■ Task requirements ■
Work through the material below and tally the lines holding "Writing"; only the tally should be returned.

■ Information shown ■

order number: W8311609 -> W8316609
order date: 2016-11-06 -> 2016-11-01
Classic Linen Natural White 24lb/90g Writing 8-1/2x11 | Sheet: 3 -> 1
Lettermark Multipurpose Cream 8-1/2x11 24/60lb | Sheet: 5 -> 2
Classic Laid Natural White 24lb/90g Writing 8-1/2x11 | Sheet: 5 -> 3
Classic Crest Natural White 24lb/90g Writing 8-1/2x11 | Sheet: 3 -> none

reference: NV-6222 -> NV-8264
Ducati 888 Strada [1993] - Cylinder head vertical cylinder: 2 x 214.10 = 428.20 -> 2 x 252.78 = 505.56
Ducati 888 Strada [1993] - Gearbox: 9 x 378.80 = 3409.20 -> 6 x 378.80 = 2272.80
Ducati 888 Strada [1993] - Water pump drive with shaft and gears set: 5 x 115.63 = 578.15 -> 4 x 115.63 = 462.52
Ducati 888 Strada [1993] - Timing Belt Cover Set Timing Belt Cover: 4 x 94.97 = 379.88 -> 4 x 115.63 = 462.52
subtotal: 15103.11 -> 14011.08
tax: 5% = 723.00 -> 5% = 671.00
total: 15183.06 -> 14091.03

* * *

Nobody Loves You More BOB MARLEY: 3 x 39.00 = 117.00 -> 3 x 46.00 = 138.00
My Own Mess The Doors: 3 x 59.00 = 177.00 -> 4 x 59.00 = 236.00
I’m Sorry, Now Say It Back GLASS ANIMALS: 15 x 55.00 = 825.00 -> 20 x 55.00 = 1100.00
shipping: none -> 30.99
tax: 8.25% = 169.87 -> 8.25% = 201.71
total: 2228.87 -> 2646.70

■ Answer below ■
3